Commonwealth v. Brogan

163 Ky. 748 | Ky. Ct. App. | 1915

Opinion of the Court by

Judge Hannah

Certifying the law of the case.

At the September term, 1914, of the Knox Circuit Court Thomas Brogan was tried and convicted of the crime of wilful murder. His punishment was fixed at confinement in the penitentiary during life. On a subsequent day of the term he filed his motion and grounds for a new trial, which the court, after due consideration, overruled on the last day of the term; and thereupon *749the defendant was brought into court and sentenced. Execution of the judgment was stayed for sixty days, an appeal having been prayed and granted; and defendant was given until the twelfth day of the November term of the court to prepare and tender his bill of exceptions; and within the time allowed the bill of exeep-. tions was tendered, allowed and signed in due form.

On the fifteenth day of the November term, and after the bill of exceptions had been signed, the defendant produced and was permitted to file additional grounds in support of his motion for a new trial, together with affidavits showing that the verdict had been reached by lot. Upon the hearing of this motion the court, over the objection of the Commonwealth, granted the defendant a new trial.

The judge had not signed the orders of the last day of the preceding term, but did so after entering and signing the order granting defendant the new trial; and from the order granting defendant a new trial the Commonwealth appeals for a certification of the law.

1. It is provided by Section 273 . of the Criminal Code than an application for a new trial must be made at the same term at which the verdict is returned unless the judgment be postponed to another term, in which event, the application may be made at any time before judgment; and Section 274 provides that the grounds for a new trial must be stated in writing and filed at the time of the making of the motion.

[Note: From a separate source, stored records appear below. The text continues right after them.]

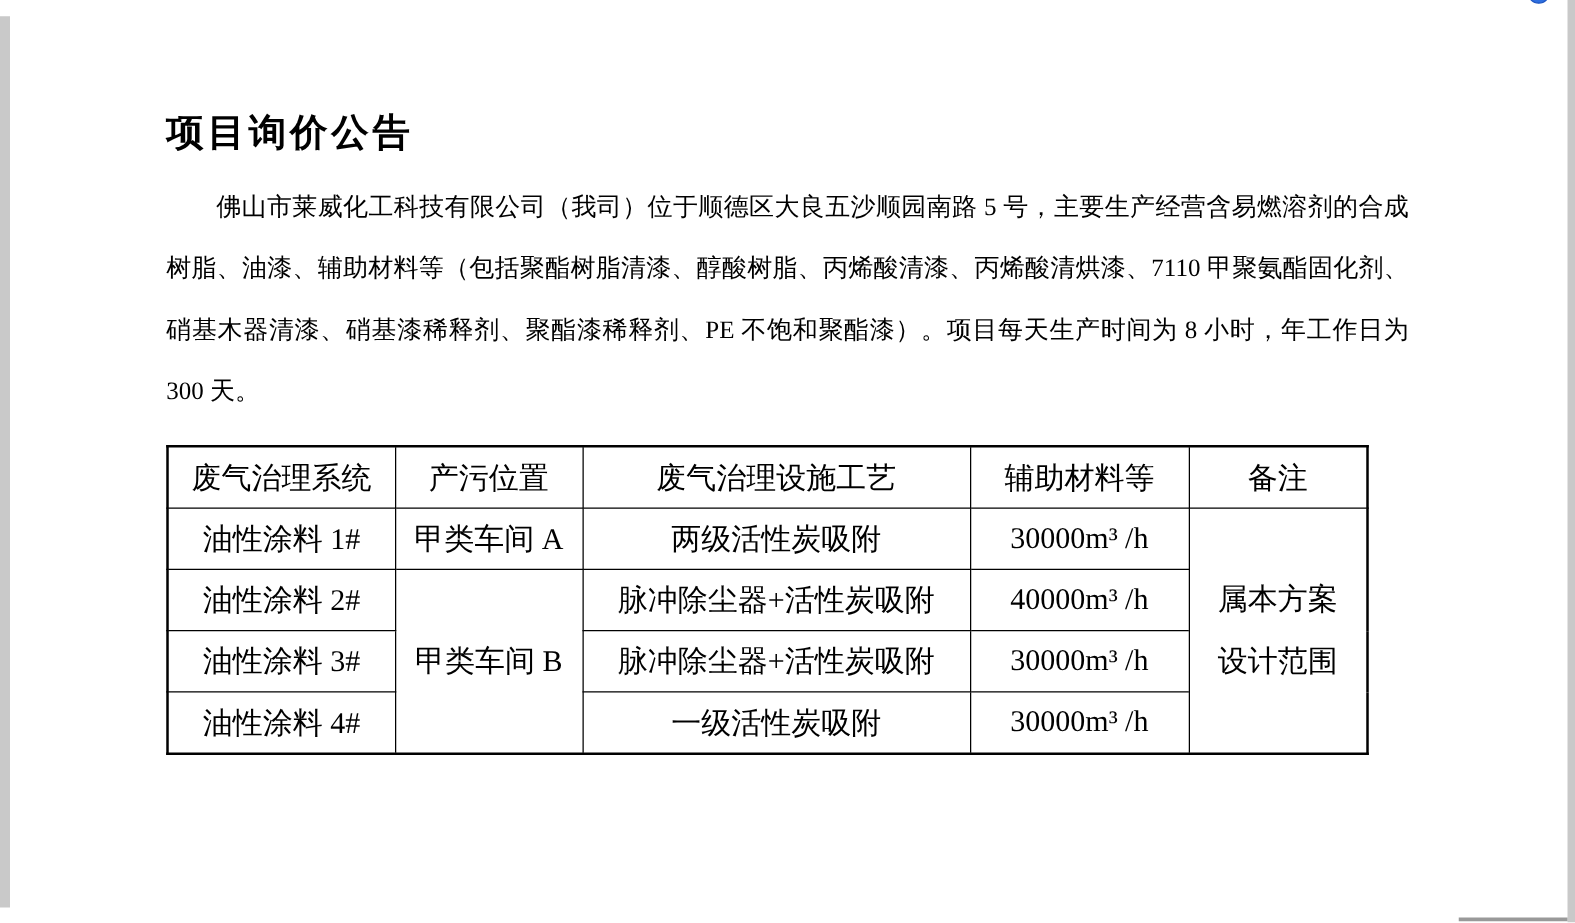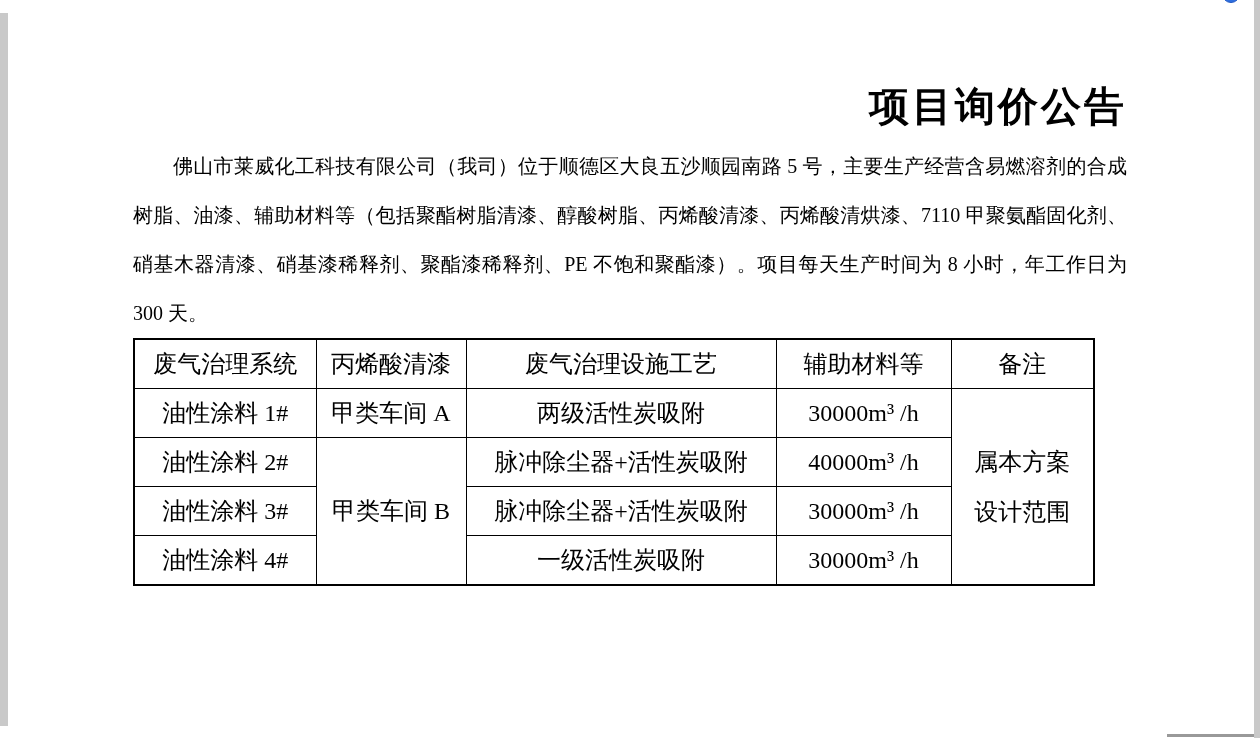"项目询价公告" .doc-title { font-size: 40px -> 30px; text-align: right -> left }
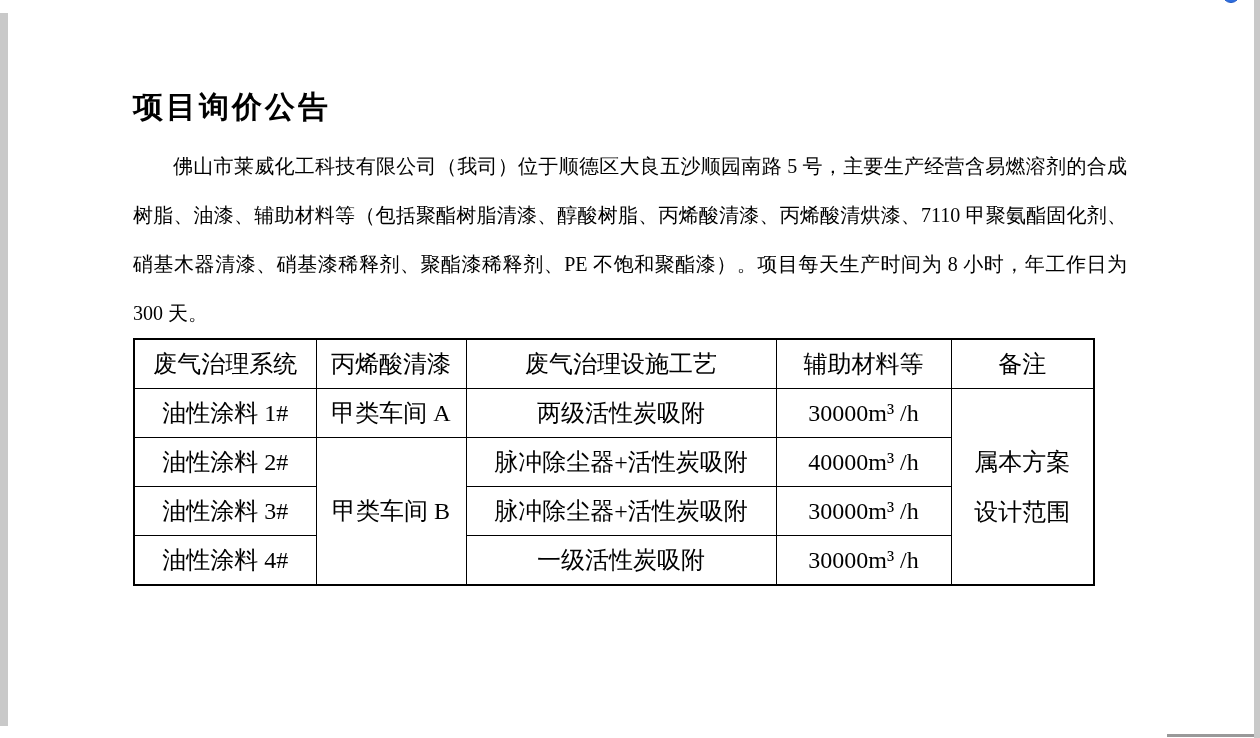"废气治理系统" table.gas-table { margin-top: 0 -> 18px }
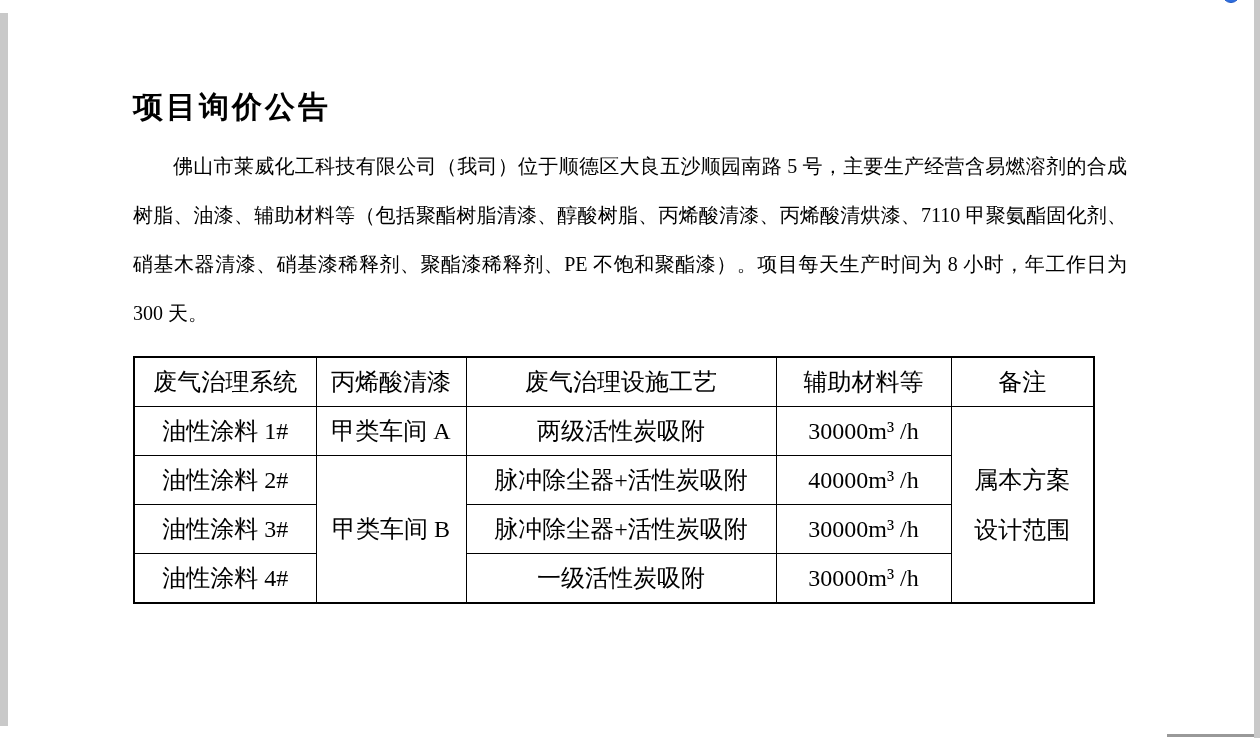"丙烯酸清漆" th { text: 丙烯酸清漆 -> 产污位置 }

The Code of Criminal Practice makes no special provision for the filing of other or additional grounds, after the entering of the motion for a new trial. But the court is of the opinion that such additional grounds may, as a matter of right, be'filed at any time during the term at which the verdict is returned before the motion has been finally disposed of, although it is the individual opinion of the writer that the provisions of the Criminal. Code above referred to do not contemplate the filing of any grounds other than those accompanying’ the motion, and that the matter of filing additional grounda should be left to the discretion of the trial court.

But in no event, unless the judgment be postponed as provided for by Section 273, may such additional grounds be filed after the term at which the verdict was returned.

*750In the case at bar, the additional grounds were not offered to be filed until the term after that at which the verdict was returned; and there having been no postponement of the judgment within the meaning and purview of Section 273 of the Criminal Code, the trial court erred in permitting such additional grounds to be filed.

The failure of circuit judges to sign the orders of the last day of the term has been productive of much litigation and expense, and the practice has been several times condemned in vigorous language. See Johnson v. Commonwealth, 80 Ky., 377; Bennett v. Tiernay, 78 Ky., 580.

In the present case the trial judge, in the order granting a new trial, states that be has no doubt of the guilt., of the defendant, and his failure to sign the last day's orders at the term at which the judgment was entered may, therefore, have been not only very expensive to the Commonwealth, but may also have been at the expense of justice itself.

However, this court has no authority under the state of case here presented except to declare the foregoing to be a correct exposition of the law and obligatory upon the circuit courts. Criminal Code, Sec. 335.

Whole court sitting.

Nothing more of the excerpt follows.